Now hear Mr. Buckle in the 6th vol., p. 560, of his 'Life of Disraeli.' After showing how Disraeli was sometimes guilty of literary kidnapping and had borrowed the above witticism and put it into the mouth of Waldershare, in his novel 'Endymion,' he adds in a footnote:—"Lord Fitzmaurice, in his Life of Lord Granville,' points out that this passage is a reproduction of Speaker Onslow's reply to Burnet's character of Shaftesbury in his; 'History of His Own Time,' vol. i.,p. 164."

Who is right? It is a pity that so fine a child should bear the brand of bastardy. Arthur G. Hargreaves.

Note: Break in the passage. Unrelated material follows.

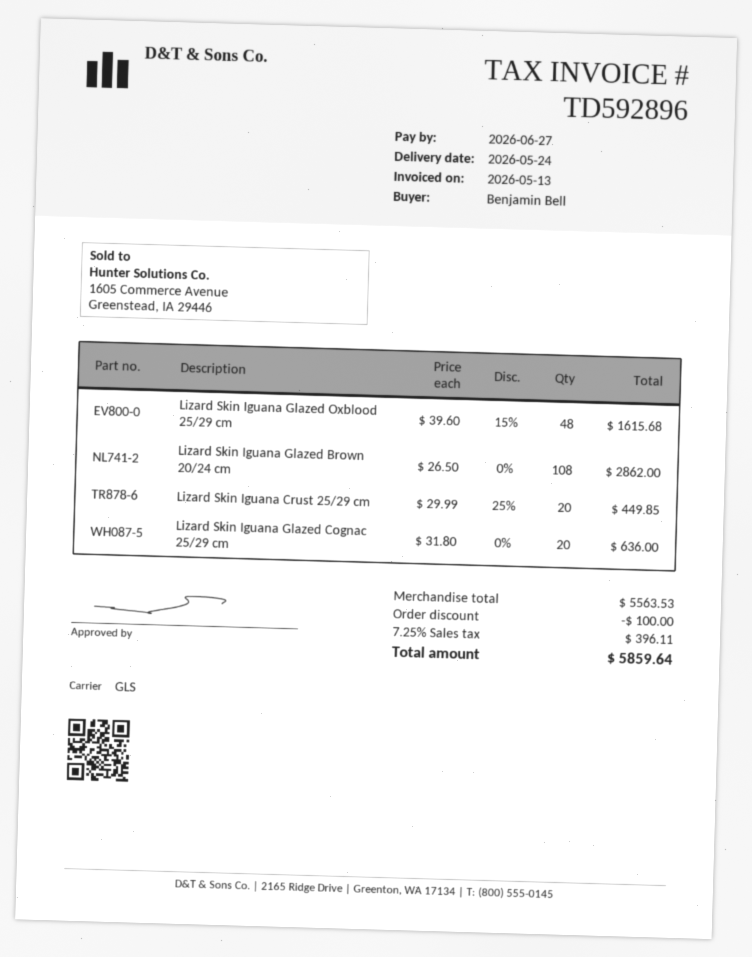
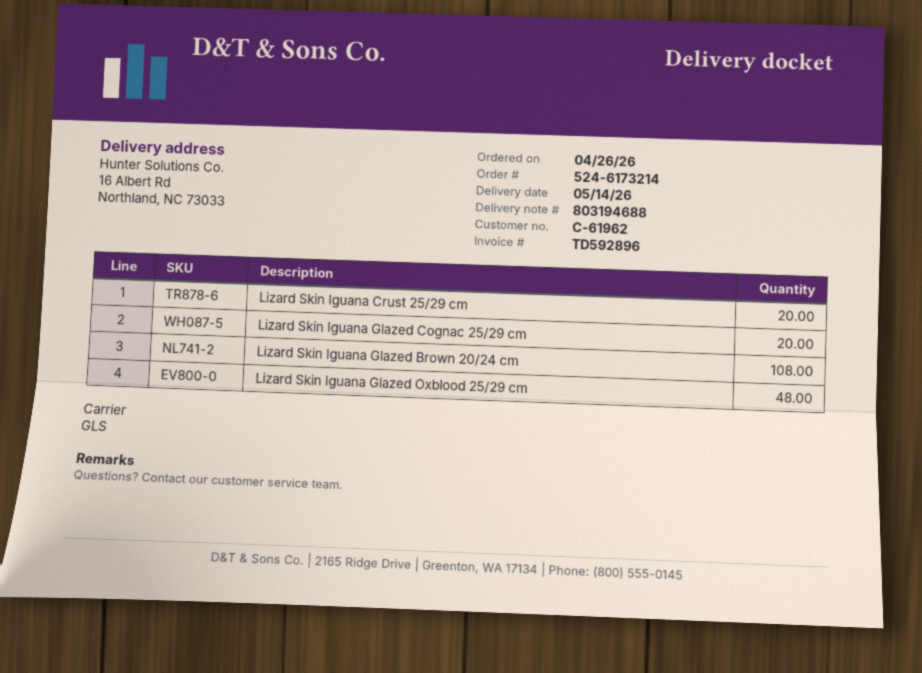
delivery date: 2026-05-24 -> 2026-05-14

"Bythorne," Tunbridge Wells.


Verses Wanted: Conjugal Squabbles.—I remember reading, more than 60 years ago, some verses which described how a woman applied to a savant to tell her how to restore peace in her house. He gave her a bottle of medicine with a direction that she was to hold a small dose in her mouth whenever she met her husband. She was thus unable to scold in answer to his complaints; and he then ceased complaining, and peace was restored. Can anyone tell me where these verses can be found? A. D. T.




Replies.

RELAPSES INTO SAVAGE LIFE.

(12 S. viii. 511 ; ix. 37.)

Ireland, that evolved a brilliant civilization when England and much of the Continent were in disorder, sank into a condition of barbarism that had lasted for one hundred and fifty years when Henry II. invaded the island. The Tatar obliterated the civilization of Kiev, which at one time threatened to outrival that of Byzantium. The modern Annamite has made no attempt to continue or reproduce the magnificent civilization that seems to have existed centuries ago in Cambodia, and the Indian of Latin America has never risen to the heights of his ancestors who made Mexico and Peru what they were before the Spanish conquest. In Hayti, since the elimination of the whites who controlled and Christianized the slave population, the superstitions of Africa have reappeared. The serpent is worshipped, as it once was on the coast of Guinea; sorcerers are held in honour; children have been sacrificed, and people who are supposed to be invested with supernatural powers utter mysterious incantations to put themselves into communication with the invisible world.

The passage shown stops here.